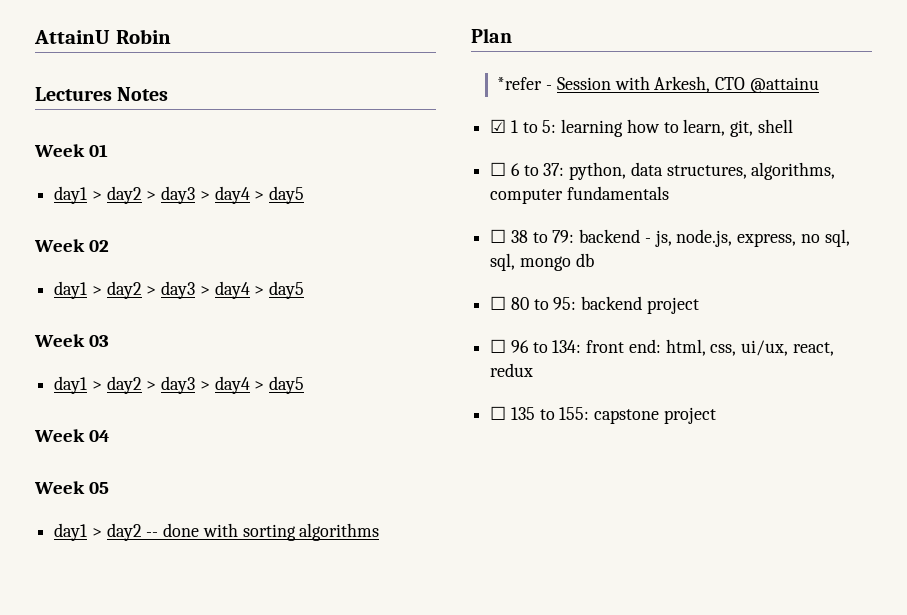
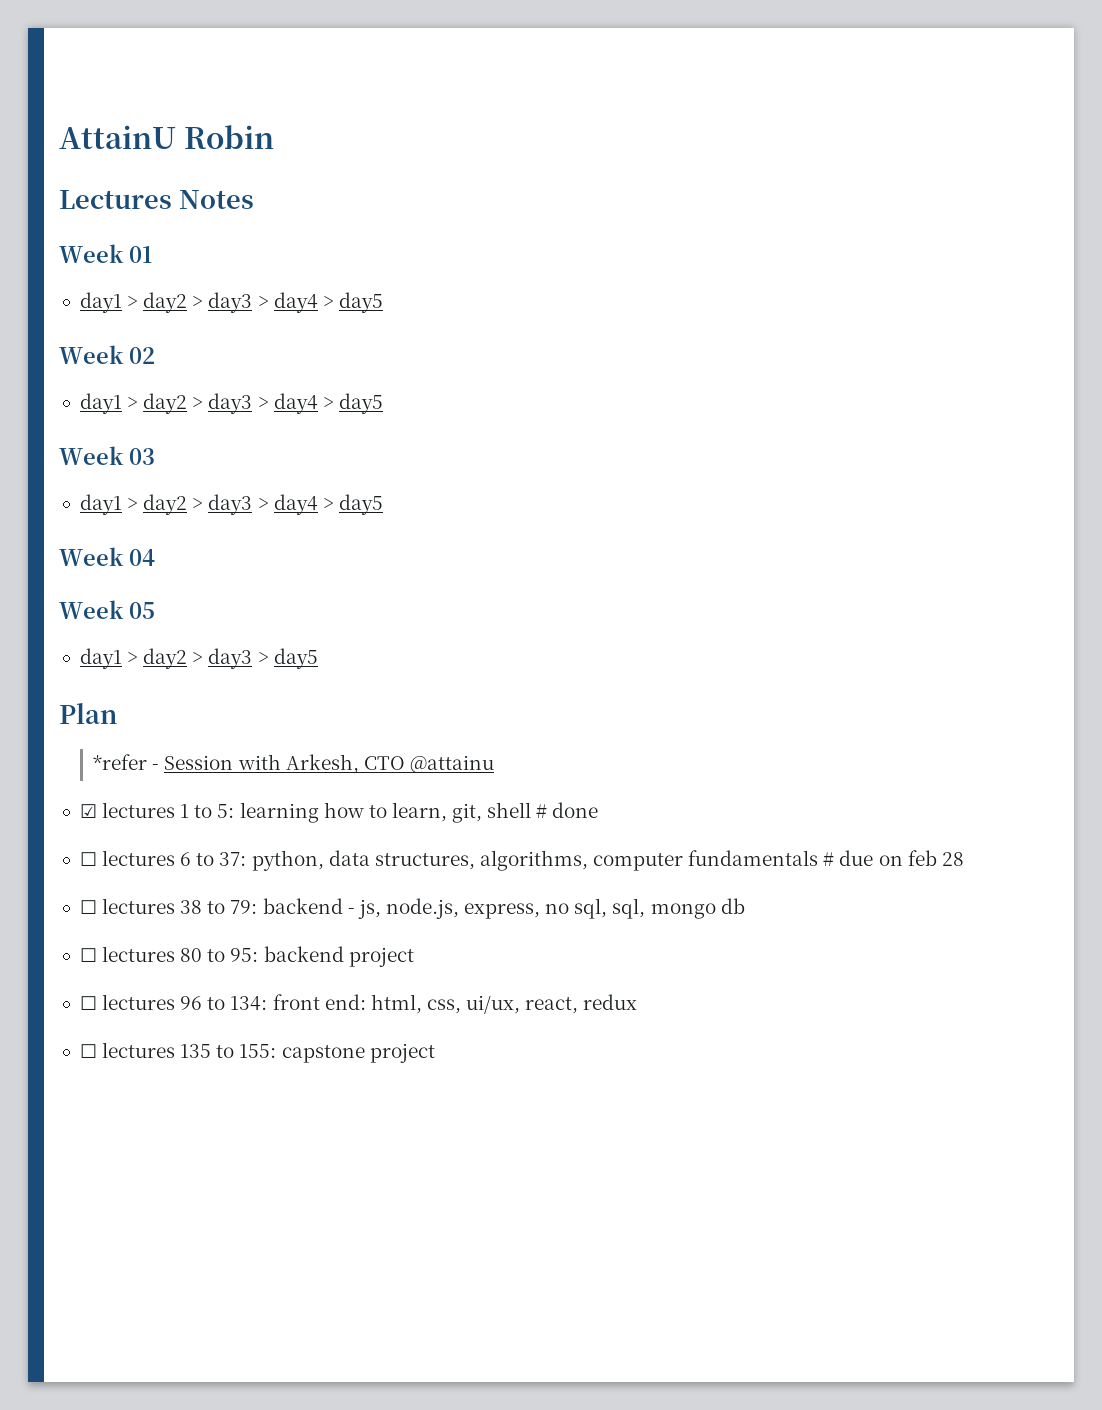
[146,523,380,541] -- done with sorting algorithms -> [192,648,318,669] > day3 > day5
(507, 126) none -> [102,802,176,818] lectures
[490,162,507,176] // ☐ -> [536,802,599,818] [79,850,176,866] # done // ☐ lectures
[490,229,507,243] // ☐ -> [823,850,964,866] [79,898,176,914] # due on feb 28 // ☐ lectures
(507, 303) none -> [102,946,176,962] lectures
(507, 346) none -> [102,994,176,1010] lectures
(507, 413) none -> [102,1042,176,1058] lectures

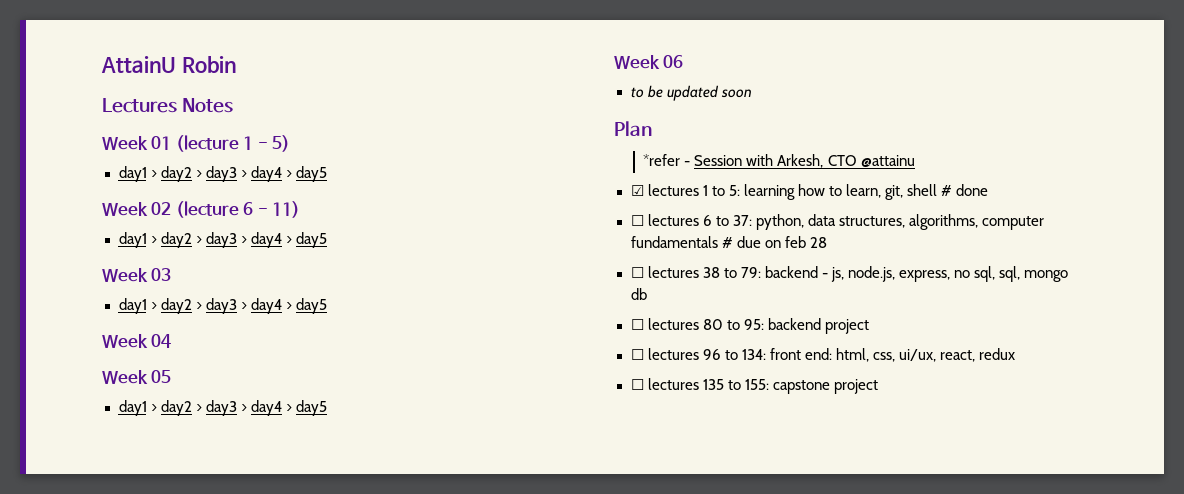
(152, 254) none -> [175,135,291,152] (lecture 1 - 5)
(155, 355) none -> [175,201,301,218] (lecture 6 - 11)
[273,648,318,669] day5 -> [250,400,327,416] [614,55,684,69] [630,85,752,101] day4 > day5 // Week 06 // to be updated soon

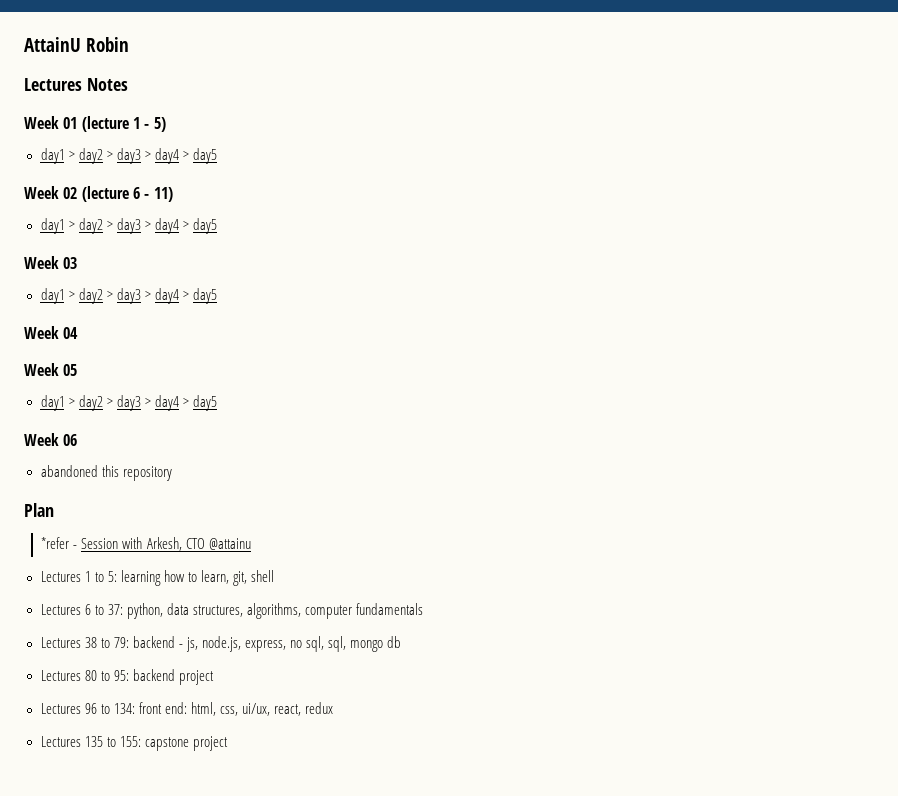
[630,85,752,101] to be updated soon -> [40,465,172,481] abandoned this repository
[630,184,699,196] ☑ lectures -> [40,571,81,582] Lectures
[941,184,989,196] [630,214,699,226] # done // ☐ lectures -> [40,604,81,615] // Lectures
[721,236,827,248] [630,266,699,278] # due on feb 28 // ☐ lectures -> [40,637,81,648] // Lectures
[630,318,699,330] ☐ lectures -> [40,670,81,681] Lectures
[630,348,699,360] ☐ lectures -> [40,703,81,714] Lectures
[630,378,699,390] ☐ lectures -> [40,736,81,747] Lectures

□ □ □ □ □

#### Your assignment:
Transcribe the records verbatim and omit the images.

#### Exercise answer:
[146,523,380,541] -- done with sorting algorithms -> [192,648,318,669] > day3 > day5
(507, 126) none -> [102,802,176,818] lectures
[490,162,507,176] // ☐ -> [536,802,599,818] [79,850,176,866] # done // ☐ lectures
[490,229,507,243] // ☐ -> [823,850,964,866] [79,898,176,914] # due on feb 28 // ☐ lectures
(507, 303) none -> [102,946,176,962] lectures
(507, 346) none -> [102,994,176,1010] lectures
(507, 413) none -> [102,1042,176,1058] lectures

(152, 254) none -> [175,135,291,152] (lecture 1 - 5)
(155, 355) none -> [175,201,301,218] (lecture 6 - 11)
[273,648,318,669] day5 -> [250,400,327,416] [614,55,684,69] [630,85,752,101] day4 > day5 // Week 06 // to be updated soon

[630,85,752,101] to be updated soon -> [40,465,172,481] abandoned this repository
[630,184,699,196] ☑ lectures -> [40,571,81,582] Lectures
[941,184,989,196] [630,214,699,226] # done // ☐ lectures -> [40,604,81,615] // Lectures
[721,236,827,248] [630,266,699,278] # due on feb 28 // ☐ lectures -> [40,637,81,648] // Lectures
[630,318,699,330] ☐ lectures -> [40,670,81,681] Lectures
[630,348,699,360] ☐ lectures -> [40,703,81,714] Lectures
[630,378,699,390] ☐ lectures -> [40,736,81,747] Lectures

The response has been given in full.